CO: I first discovered your music with your previous label, Blood & Biscuits. This label, just like Irish Little League Records, signs many original and diverse bands. Were you approached by this label or did you choose to join them? Was the originality of the bands a stimulating factor for the development of your music?

TR: We were the first band to be put out by that label, and in fact, I think ours were the first few releases. Although B&B is now exactly as you say, at that time, Simon (who runs it) was a friend of a friend who was a huge fan of ours, and wanted to help us somehow. I think he was keen to start his own label in any case, but in the end, he liked it enough to start a label especially for us, and that was Blood & Biscuits. He then became our manager as well.

CO: With your second album, you are now signed to a subsidiary of Inside Out Music, a label specialized in progressive rock. This is a big leap forward, and the opportunity to gain some more visibility, especially on the progressive market. What do you think of the progressive rock scene today, if you are aware of it at all?

TR: I honestly don’t think any of us can comment! I mean, I don’t know what counts as « progressive rock » any more anyway. I think in Europe it probably has a different meaning to what we describe in the UK. Is there a difference between « prog » and « progressive »?! Even so, there are clearly still a number of interesting bands out there who are trying to do stuff in the rock genre. But we’re not really experts on it.

CO: Do you plan to tour to promote your new album, and will this tour include France?

TR: Yes definitely we plan to tour, and we very much hope to make it to France. We’ve only played there a few times, but the last gig was Strasbourg with our friends 100% Chevalier, and that was a really great gig: DIY just how we like it. Any more of those would be great.
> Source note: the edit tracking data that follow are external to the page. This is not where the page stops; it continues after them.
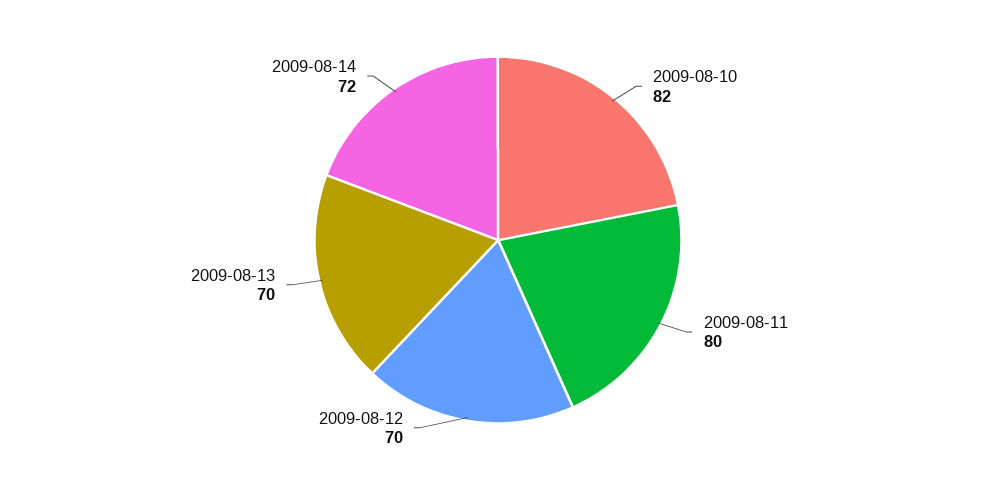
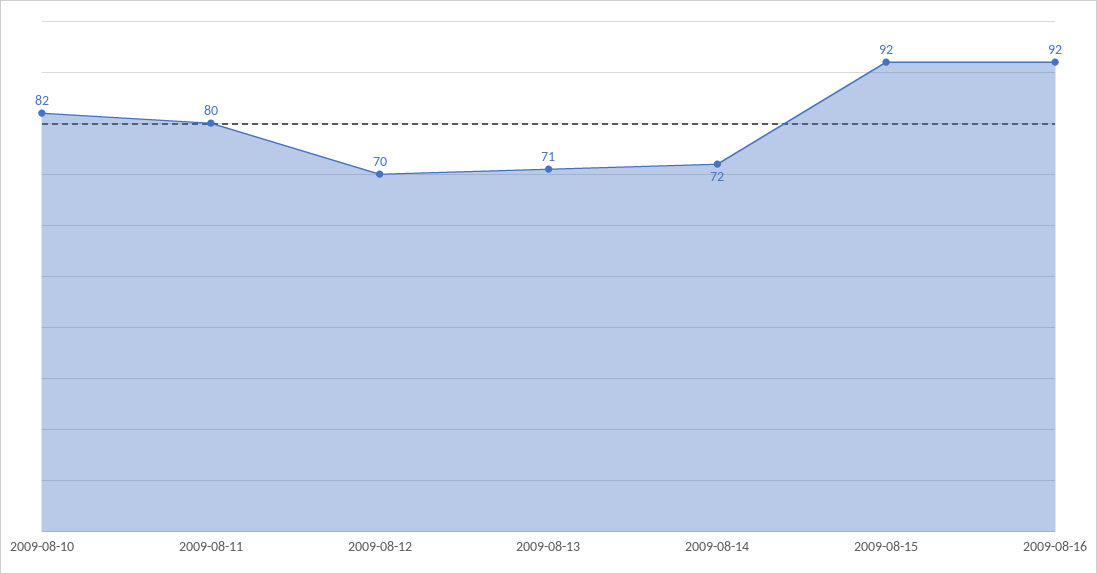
2009-08-13: 70 -> 71
2009-08-15: none -> 92
2009-08-16: none -> 92

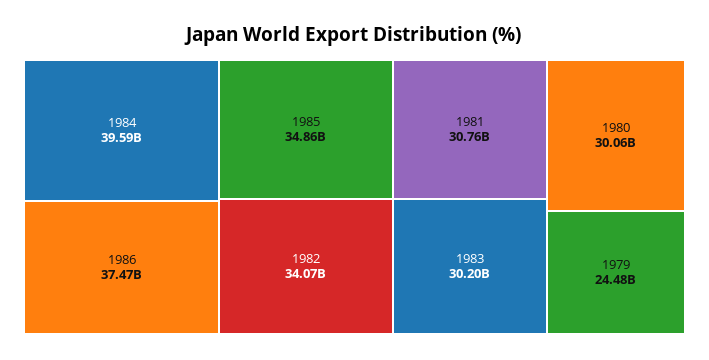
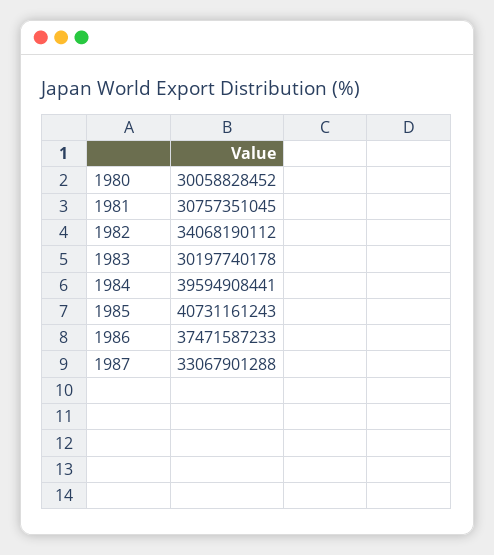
1985: 34860000000 -> 40731161243
1979: 24480000000 -> none
1987: none -> 33067901288

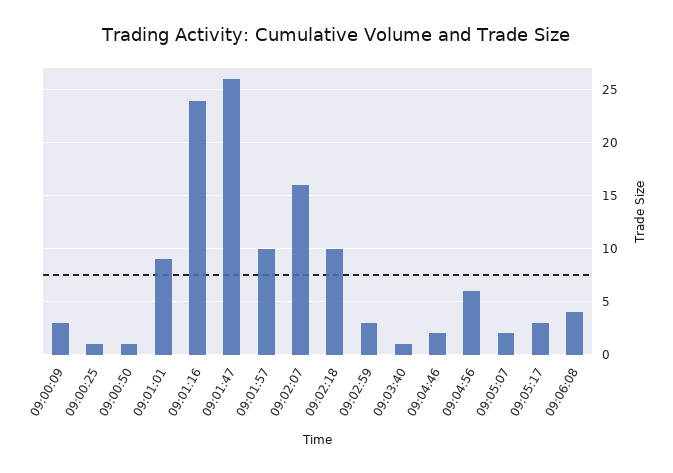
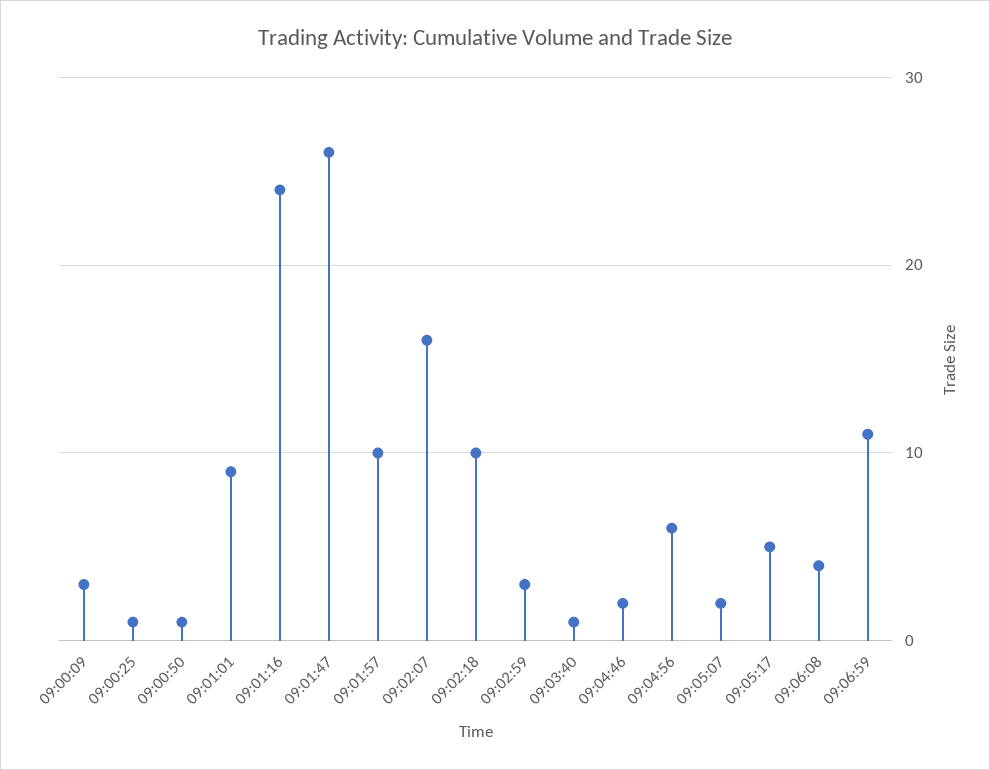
09:05:17: 3 -> 5
09:06:59: none -> 11

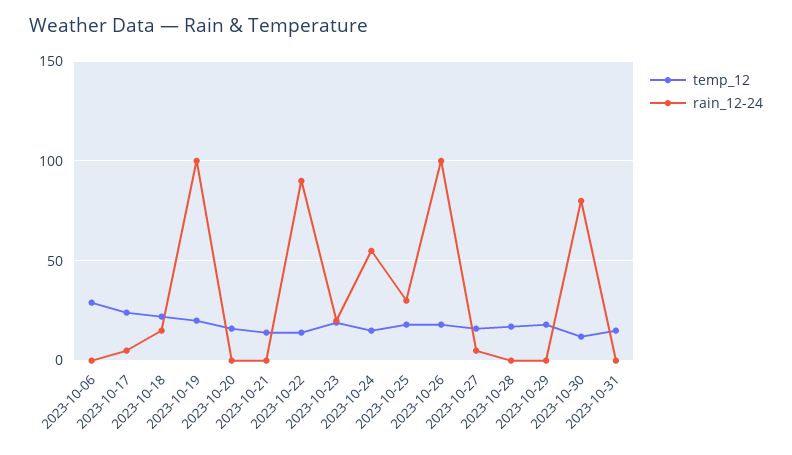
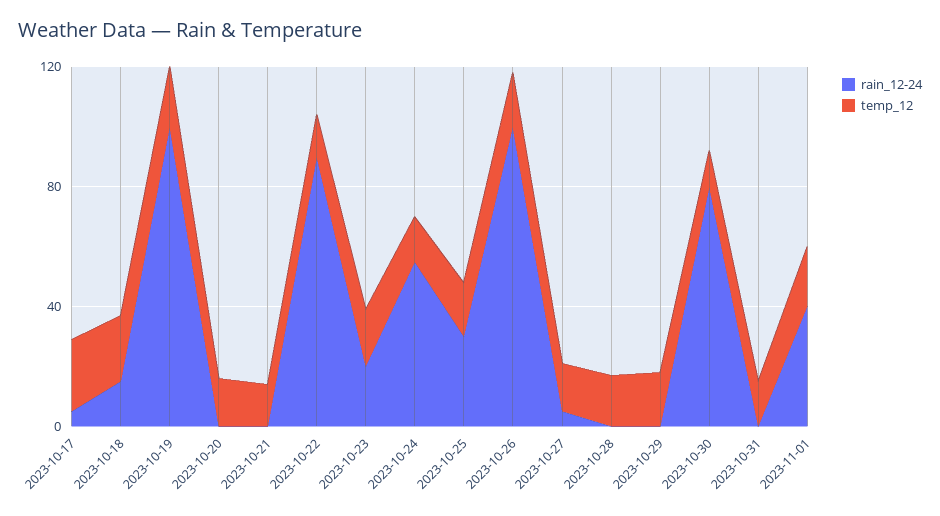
temp_12, 2023-10-06: 30 -> none
rain_12-24, 2023-10-06: 0 -> none
rain_12-24, 2023-11-01: none -> 40
temp_12, 2023-11-01: none -> 20

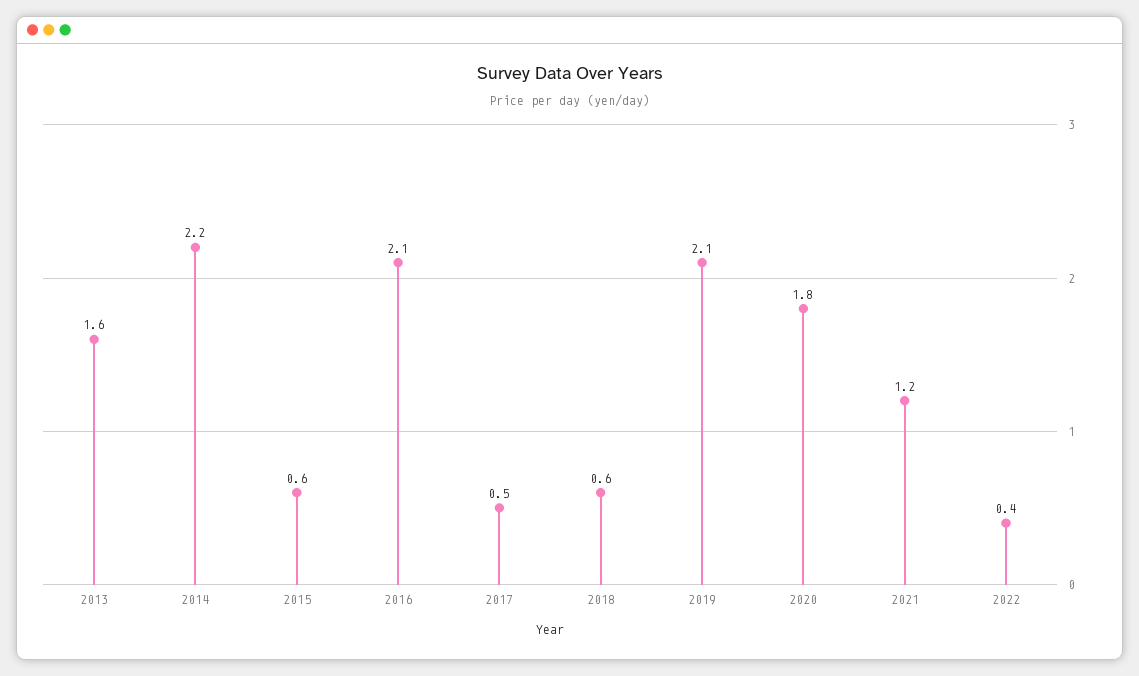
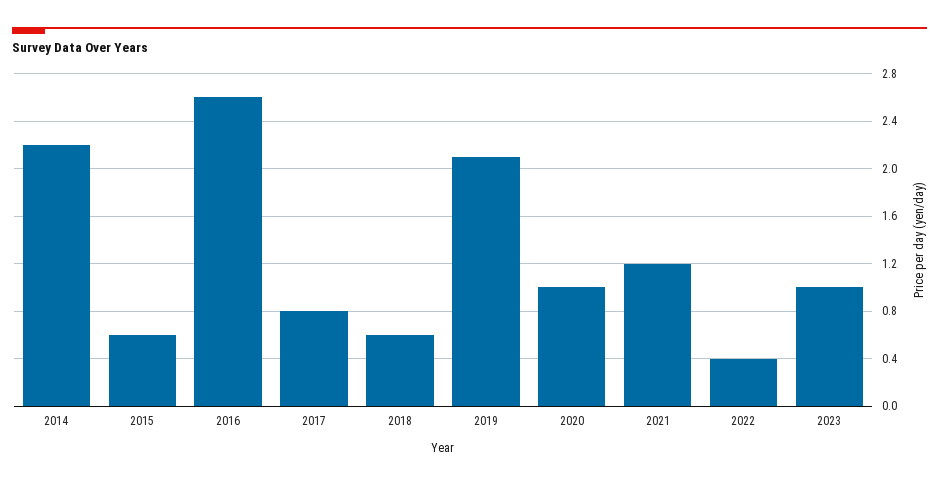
2013: 1.6 -> none
2016: 2.1 -> 2.6
2017: 0.5 -> 0.8
2020: 1.8 -> 1
2023: none -> 1

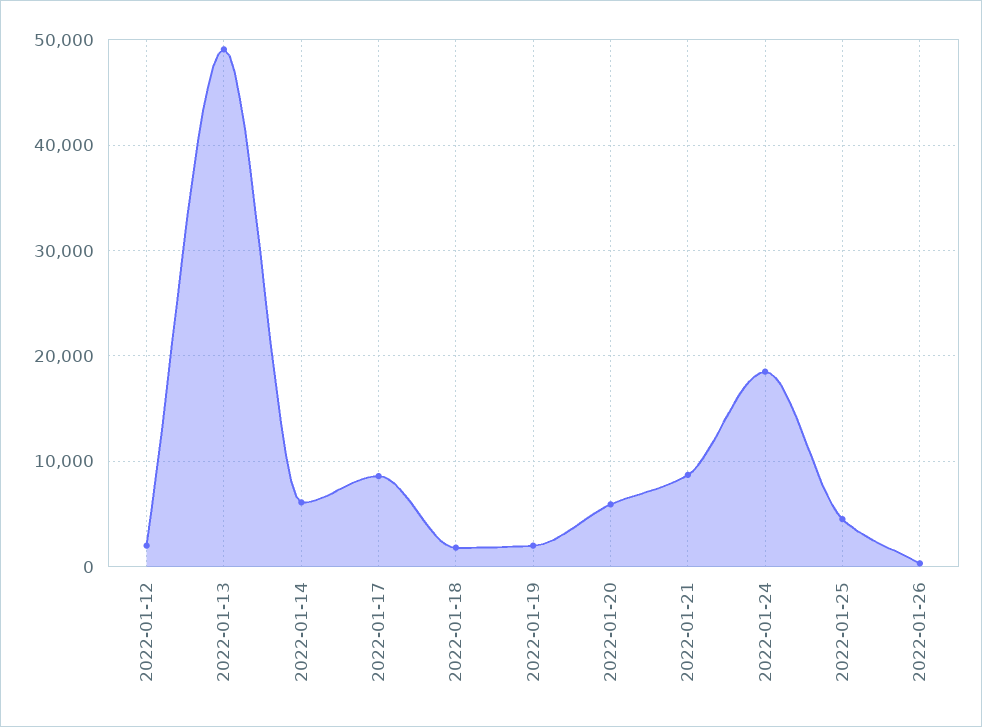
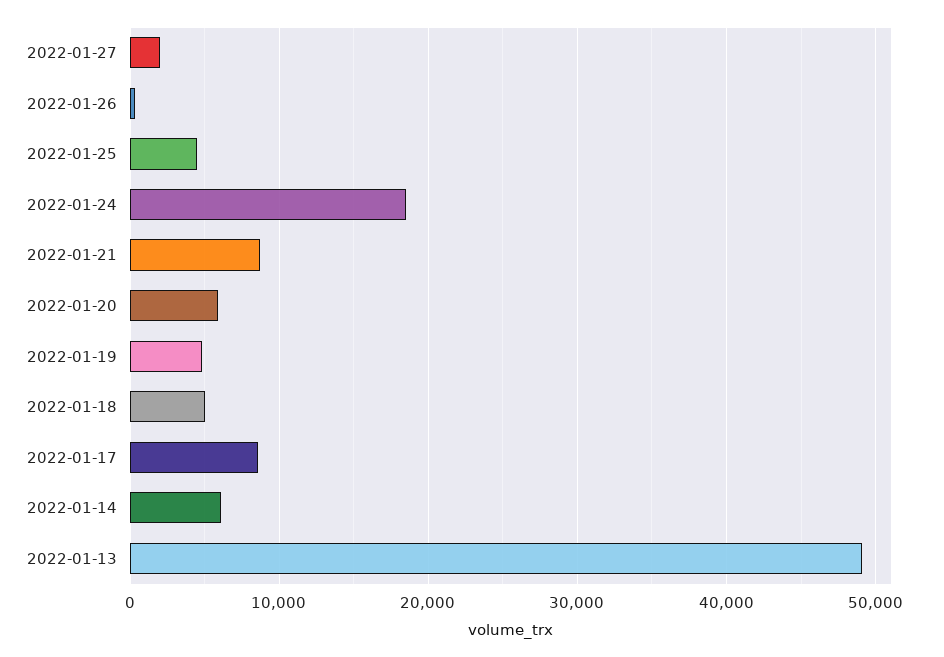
2022-01-12: 2000 -> none
2022-01-18: 2000 -> 5000
2022-01-19: 2000 -> 5000
2022-01-27: none -> 2000

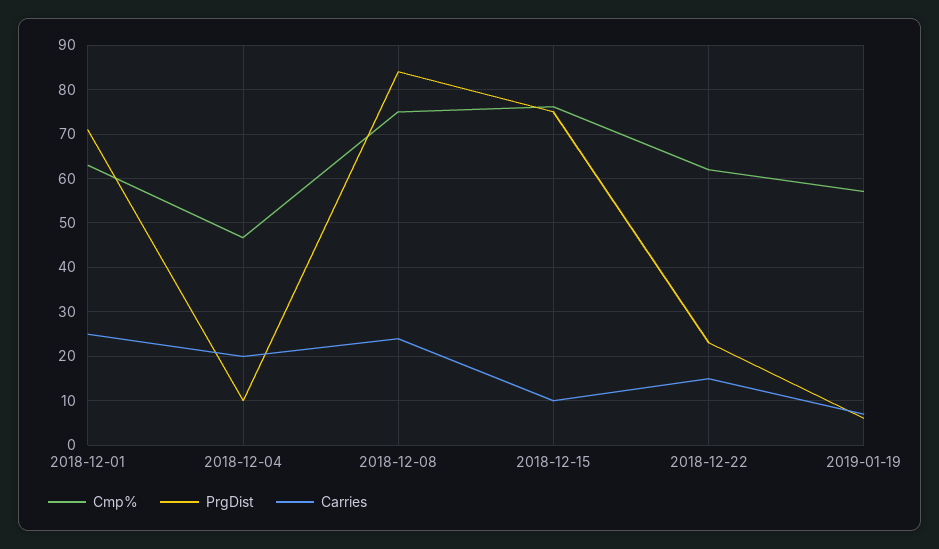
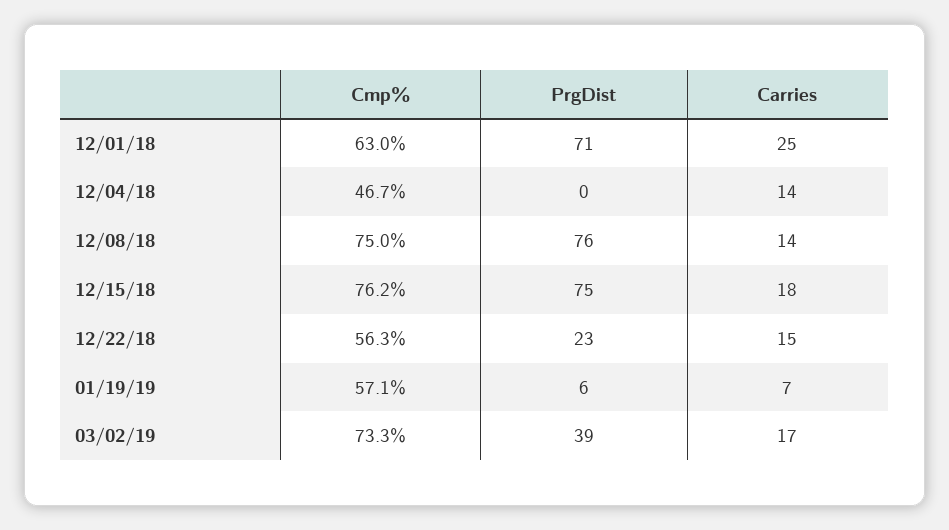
PrgDist, 2018-12-04: 10 -> 0
Carries, 2018-12-04: 20 -> 14
PrgDist, 2018-12-08: 84 -> 76
Carries, 2018-12-08: 24 -> 14
Carries, 2018-12-15: 10 -> 18
Cmp%, 2018-12-22: 62 -> 56.3
Cmp%, 03/02/19: none -> 73.3
PrgDist, 03/02/19: none -> 39
Carries, 03/02/19: none -> 17

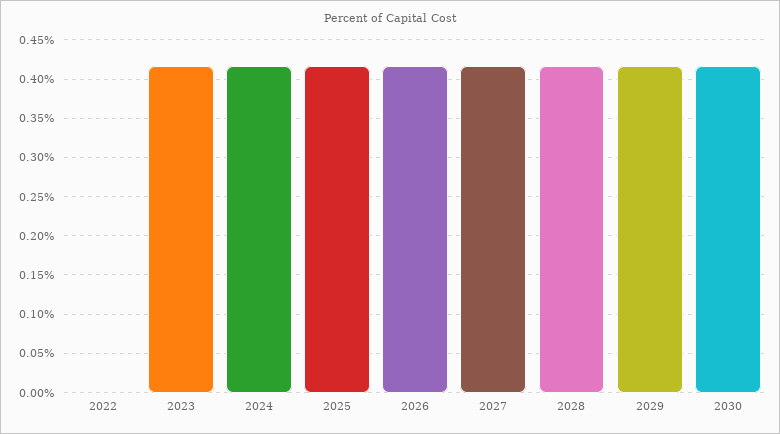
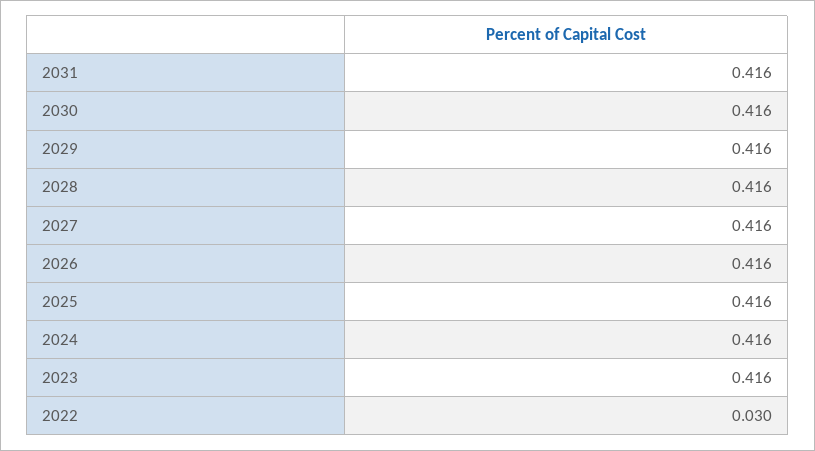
2022: 0 -> 0.03
2031: none -> 0.416

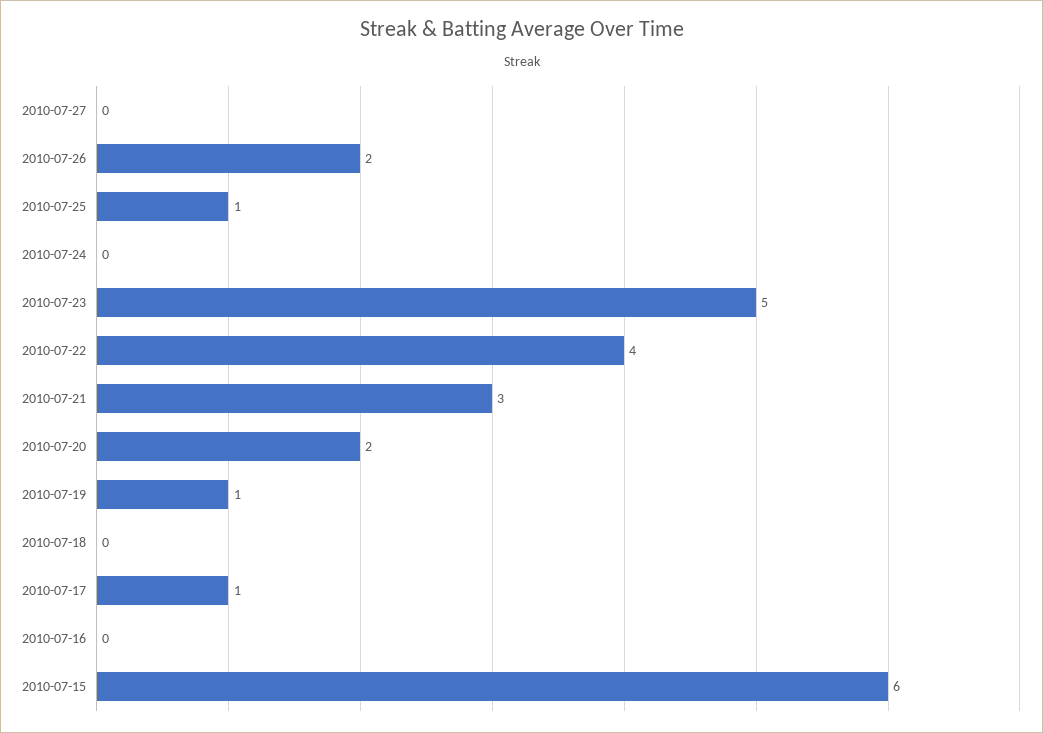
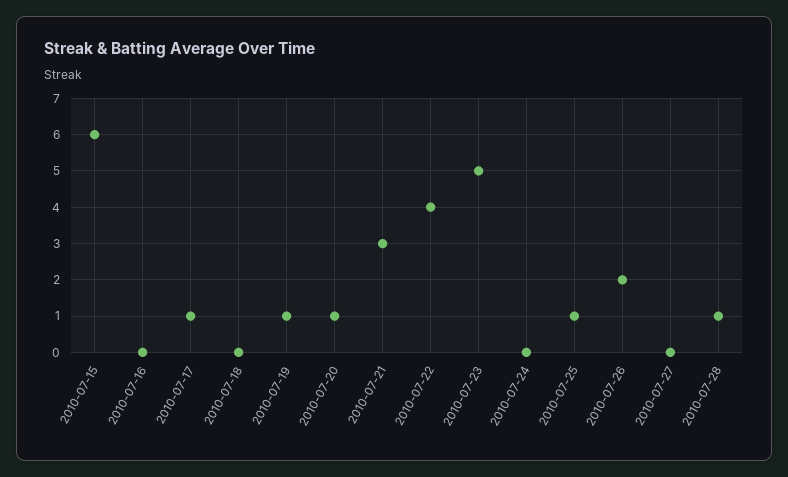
2010-07-20: 2 -> 1
2010-07-28: none -> 1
CO: Besides Three Trapped Tigers, are the members involved in other projects?

TR: Yes we’re all involved with lots of things. Matt and Betts in particular are very busy as musicians in other people’s projects, and that’s one of the reasons it’s taken us a while to get this new album recorded. Betts is currently drumming with Squarepusher, and before that was working with Goldie. Matt also worked with Goldie, as well as doing quite a lot of production: he worked with a French band recently. And he also plays with a band called Strobes who are well-worth checking out.

CO: How do you see the evolution of Three Trapped Tigers in the future? Will you continue in an instrumental way? Will you include more electronics? Even it may be too early to say, do you have ideas for the future sound of the band?

TR: Yes we always have ideas for future sounds of the band. A lot of it comes from listening to other stuff and seeing how that could be applied in our context. But then it also comes from the three of us all developing individually. For example, on this record, Betts has now stepped up a level in terms of using Ableton to manipulate his live drumming, so a lot of that then allows for certain kinds of material. I think that’s how we’ll be guided on the next album. Whether that’s more electronic or instrumental is impossible to tell at the moment though.

CO: Do you have anything to add?

TR: Not really: thanks for listening, and hope to see you in France some point!

CO: Many thanks for taking the time to answer our questions.